╭──
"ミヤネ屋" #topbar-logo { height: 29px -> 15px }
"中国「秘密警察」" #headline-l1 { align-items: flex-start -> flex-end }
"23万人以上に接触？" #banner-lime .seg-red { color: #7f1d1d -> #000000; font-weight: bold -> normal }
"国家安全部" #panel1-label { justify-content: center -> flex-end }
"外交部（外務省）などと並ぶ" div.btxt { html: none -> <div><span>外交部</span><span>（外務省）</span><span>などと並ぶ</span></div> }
╰──
╭──
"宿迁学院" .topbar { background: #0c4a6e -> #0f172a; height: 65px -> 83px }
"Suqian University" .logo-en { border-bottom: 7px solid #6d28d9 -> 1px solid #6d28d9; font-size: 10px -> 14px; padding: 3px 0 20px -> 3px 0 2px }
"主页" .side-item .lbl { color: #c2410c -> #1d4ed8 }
╰──
Return every line above in which the string "font" occurs.

#### RESPONSE AREA
"23万人以上に接触？" #banner-lime .seg-red { color: #7f1d1d -> #000000; font-weight: bold -> normal }
"Suqian University" .logo-en { border-bottom: 7px solid #6d28d9 -> 1px solid #6d28d9; font-size: 10px -> 14px; padding: 3px 0 20px -> 3px 0 2px }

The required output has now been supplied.